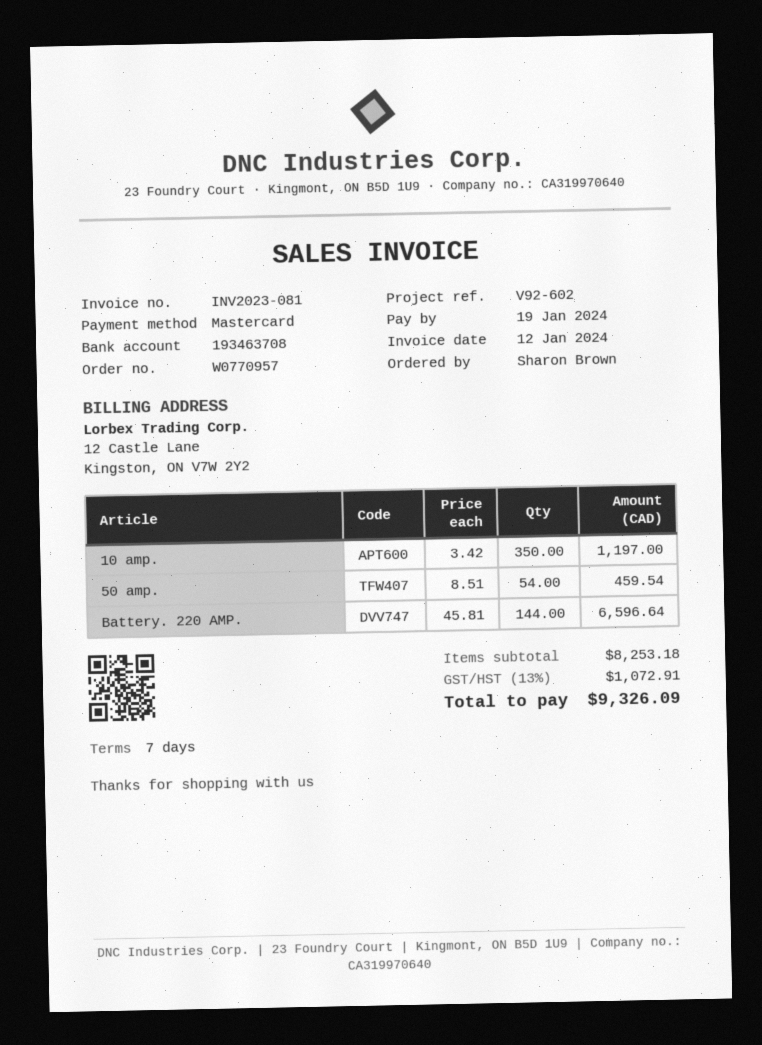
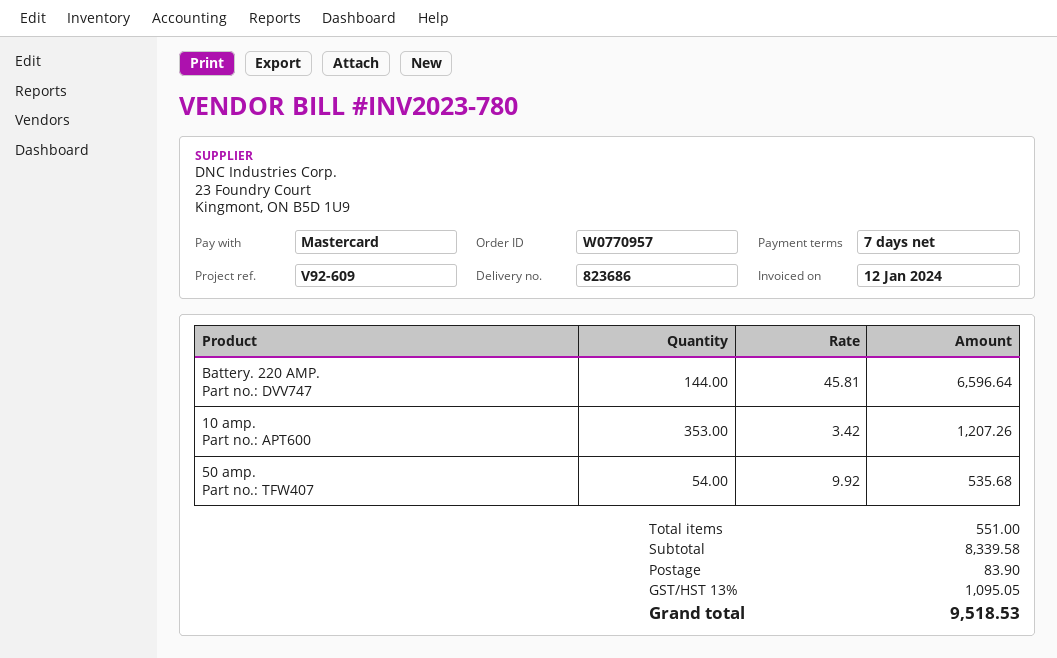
invoice number: INV2023-081 -> INV2023-780
reference: V92-602 -> V92-609
10 amp.: 350 x 3.42 = 1197.00 -> 353 x 3.42 = 1207.26
50 amp.: 54 x 8.51 = 459.54 -> 54 x 9.92 = 535.68
subtotal: 8253.18 -> 8339.58
shipping: none -> 83.90
tax: 13% = 1072.91 -> 13% = 1095.05
total: 9326.09 -> 9518.53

* * * * * * * * *

*Exercise objective*. This task calls for an exact copy of the data above, without pictures.

*Task solution*.
invoice number: INV2023-081 -> INV2023-780
reference: V92-602 -> V92-609
10 amp.: 350 x 3.42 = 1197.00 -> 353 x 3.42 = 1207.26
50 amp.: 54 x 8.51 = 459.54 -> 54 x 9.92 = 535.68
subtotal: 8253.18 -> 8339.58
shipping: none -> 83.90
tax: 13% = 1072.91 -> 13% = 1095.05
total: 9326.09 -> 9518.53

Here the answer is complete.